Voici un duel bien extraordinaire. Le comte de Carney, grand duelliste, fut tué, il y a sept ans, en duel par-derrière, et fut bien tué, quoiqu'il se battît à pied, car à cheval c'est une autre affaire. Le chevalier de Birague et lui se battoient; ils n'avoient que des couteaux. Carney, fort adroit, n'y avoit point d'avantage; il court pour prendre une estocade[517]; Birague lui crie: «Tourne le visage, ou je te tue.» L'autre court toujours et alloit prendre l'estocade; Birague lui donne dans les reins, et le tue.
[517] L'estocade étoit une longue épée. (_Dict. de Trévoux._)
Voici un duel un peu moins sanglant: Régnier, le satirique, mal satisfait de Maynard, le vient appeler en duel, qu'il étoit encore au lit; Maynard en fut si surpris et si éperdu, qu'il ne pouvoit trouver par où mettre son haut-de-chausses. Il a avoué depuis qu'il fut trois heures à s'habiller. Durant ce temps-là, Maynard avertit le comte de Clermont-Lodève de les venir séparer quand ils seroient sur le pré. Les voilà au rendez-vous. Le comte s'étoit caché.

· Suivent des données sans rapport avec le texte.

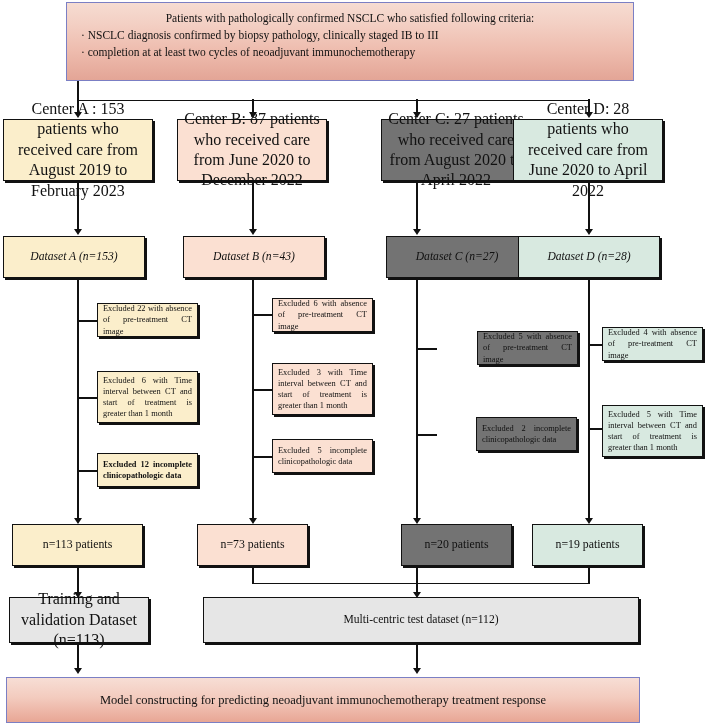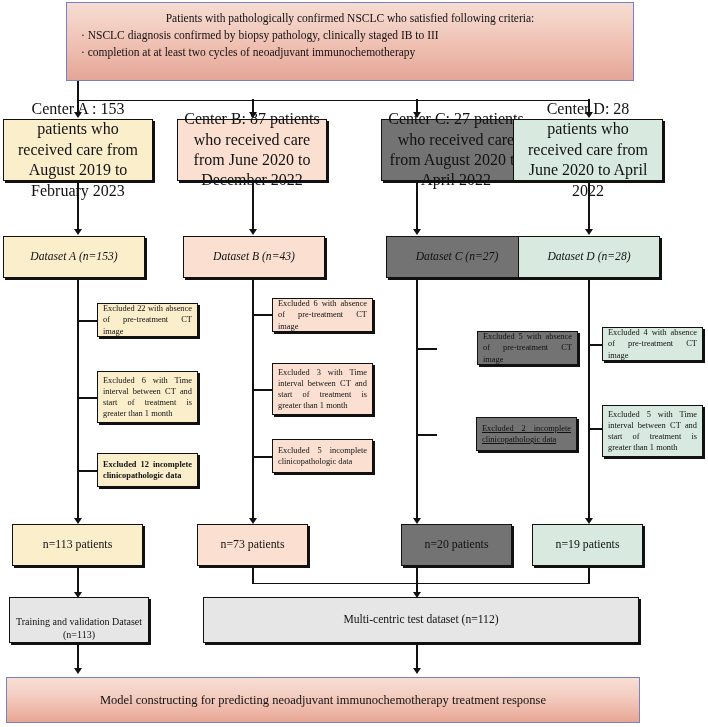"Excluded 2 incomplete clinicopathologic" div.box { text-decoration: underline -> none }
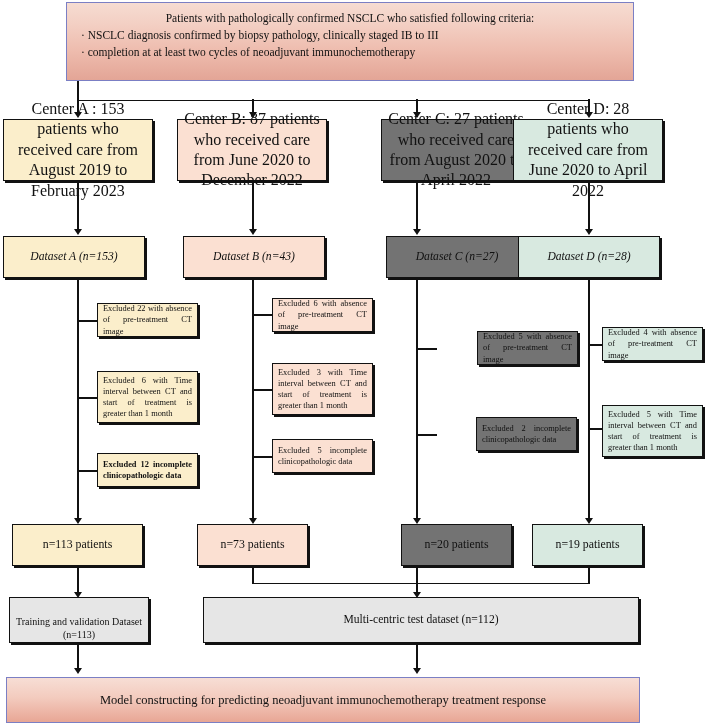"Training and validation Dataset (n=113)" .train-box { align-items: flex-end -> none; font-size: 10px -> 16px }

Maynard alongeoit tant qu'il pouvoit; tantôt il soutenoit qu'une épée étoit plus courte que l'autre; il fut une heure à faire tirer ses bottes; les chaussons étoient trop étroits. Le comte rioit comme un fou. Enfin le comte paroît; Maynard pourtant ne put dissimuler, il dit à Régnier qu'il lui demandoit pardon; mais au comte il lui fit des reproches, et lui dit que pour peu qu'ils eussent été gens de cœur, ils eussent eu le loisir de se couper cent fois la gorge[518].
[518] Tallemant nous semble être le premier écrivain qui ait fait connoître cette anecdote. Les biographes de Régnier et de Maynard n'en font nulle mention.
Ce comte, quand il a compagnie chez lui de gens qui lui plaisent, il les retient, ne les veut pas laisser partir, et ne les mène à la chasse que sur ses chevaux, de peur qu'ils ne s'en aillent; moi, je m'en irois avec son cheval.
Un maître des comptes de Paris s'en sauva bien mieux que Maynard. Il alloit un jour à Meudon à cheval; en passant par la plaine de Grenelle, trois hommes aussi, à cheval, l'abordent; ils lui disent qu'à sa mine ils ne doutent pas qu'il ne soit gentilhomme. Il n'osa pas dire que non. Ils lui dirent qu'un de leurs gens ayant manqué, ils le prioient de servir de second à l'un d'eux. Il ne refusa pas, ni n'accepta pas; mais ils l'emmenèrent. C'étoit pour se battre à pied. Quand ils furent tous descendus de cheval, il fit semblant d'aller pisser un peu à l'écart, puis il remonte vite sur sa bête, pique en leur criant: «A d'autres, à d'autres, Messieurs, je ne suis pas si dupe.» Il étoit bien monté, et eut gagné la ville avant que les autres fussent à cheval. Ils l'appelèrent mille fois poltron; mais il ne s'arrêta point pour cela. Pour faire le conte meilleur, on dit que le lendemain il conta son aventure à la Chambre, où il fut ordonné qu'à l'avenir, de peur de semblable accident, aucun maître des comptes ne se déguiseroit en gentilhomme.